A step beyond Rust's pattern matching
The problem with patterns allowed to be expressions that simply evaluate to an object to be matched is that this gets in the way of doing potentially more useful things, like predicates, so it's kind of a waste:
TXR Lisp:
1> (match (@a @(= (+ a 1))) '(1 3) a)
** match: (@a @(= (+ a 1))) failed to match object (1 3)
1> (match (@a @(= (+ a 1))) '(1 2) a)
1
If you try the following, you get a surprising result:
2> (match (@a @(+ a 1)) '(1 3) a)
1
Capture a b that is greater than previously captured a:
3> (match (@a @(< a @b)) '(1 3) (list a b))
(1 3)
4> (match (@a @(< a @b)) '(1 0) (list a b))
** match: (@a @(< a @b)) failed to match object (1 0)
But, rather than that hack, there is a different one: user-defined patterns. We can have @(+ a 1) as a pattern by defining + as a pattern operator:
1> (defmatch + (. args) ^@(= (+ ,*args)))
+
2> (match (@a @(+ a 1)) '(1 2) a)
1
3> (match (@a @(+ a 1)) '(1 3) a)
** match: (@a @(+ a 1)) failed to match object (1 3)So I think what the author is suggesting is what was called “n+k patterns” in Haskell. I don’t recall the specific history, but over time there was a strong concensus that it was a bad idea. This might have been related to how signed integers work semantically, or some other gotcha
Why don't languages who need pattern matching use Unification? Turing-complete pattern matching, with known fast implementations. Why does everyone need to reinvent the wheel ad-hoc, and end up with a square wheel that only rolls on Tuesdays?
https://en.wikipedia.org/wiki/Unification_(computer_science)...
> Opens up blog post about pattern matching in Rust.
> Not a single "match" statement.
This post could increase its reach by explaining why a let statement is pattern matching, or at least point to a reference.
Although I understand people who don't know this already are not the target audience.
Here's the reference for those who need it: https://doc.rust-lang.org/book/ch18-01-all-the-places-for-pa...
What I really love about Rusts pattern matching is how well it integrates with the type system.
match user {
ImportUser{id, account: {AccountData: email, ..}, ..

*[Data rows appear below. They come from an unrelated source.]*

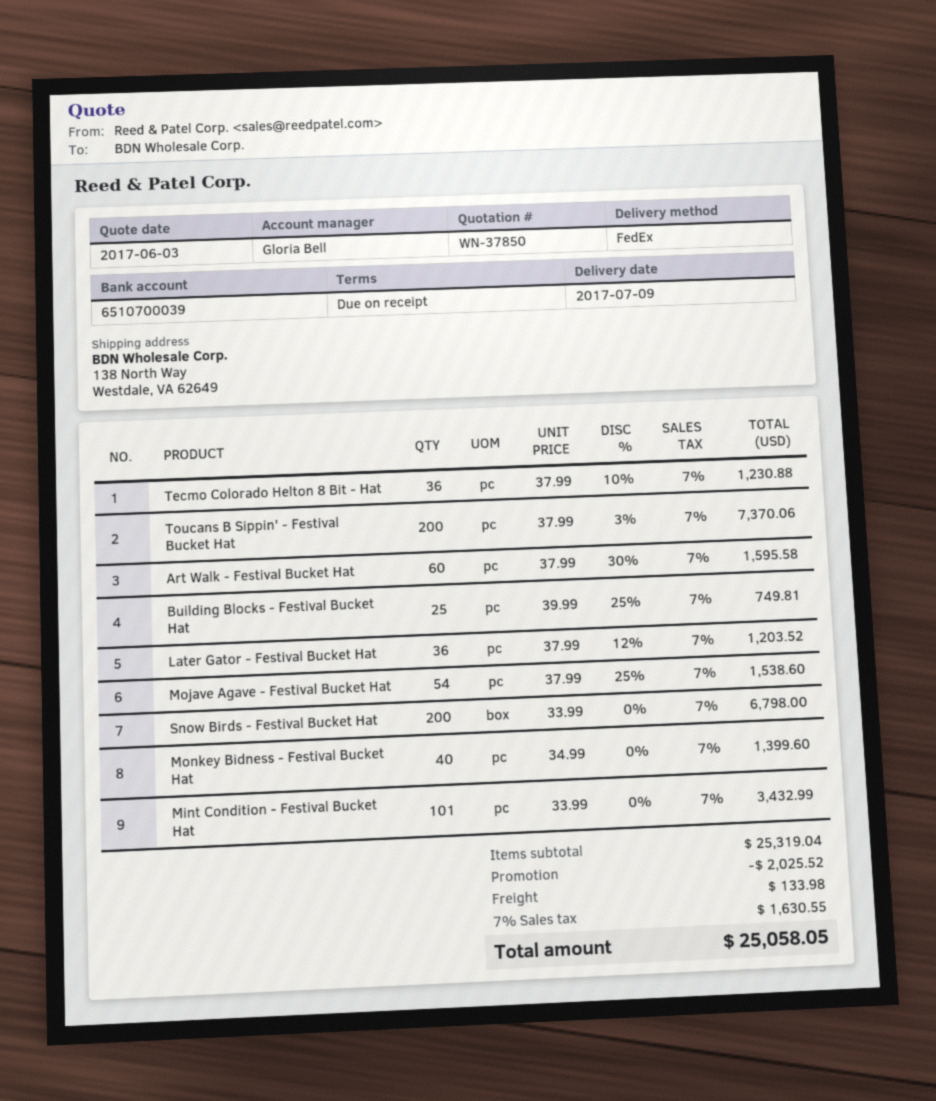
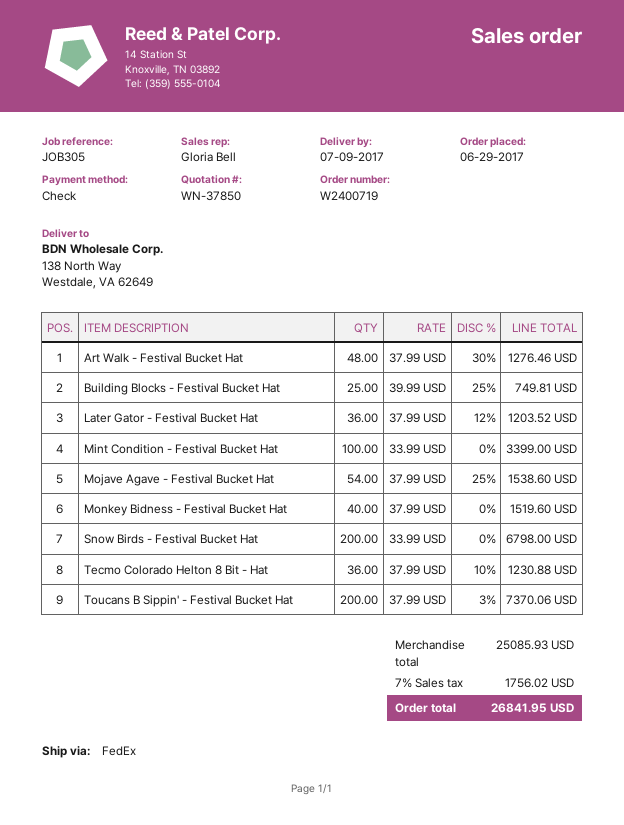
Art Walk - Festival Bucket Hat: 60 x 37.99 - 30% = 1595.58 -> 48 x 37.99 - 30% = 1276.46
Monkey Bidness - Festival Bucket Hat: 40 x 34.99 = 1399.60 -> 40 x 37.99 = 1519.60
Mint Condition - Festival Bucket Hat: 101 x 33.99 = 3432.99 -> 100 x 33.99 = 3399.00
subtotal: 25319.04 -> 25085.93
discount: 2025.52 -> none
shipping: 133.98 -> none
tax: 7% = 1630.55 -> 7% = 1756.02
total: 25058.05 -> 26841.95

} => println({id}: {Some(email)}),
_ => println("Not an ImportUser or has no mail")
}
This looks a lot like logic programming: https://en.wikipedia.org/wiki/Logic_programming
The case at the beginning, where we know our pattern is irrefutable but the compiler doesn't (let (x, 2) = (1, 1+1)) ,is something the compiler could easily prove (as long as the irrefutably could be proven locally as it is here). At first, I struggled to think of why that capability would ever be helpful. In the end, though, I came up with this example, which can (and does) come up:
fn infallible() -> Result<u8, !>{
Ok(1)
}
fn match_infallible(){
let Ok(x) = infallible();
}
I think this part of the article has a typo (it is missing (2, 2) and a comma after the tuple in the vector macro assignment)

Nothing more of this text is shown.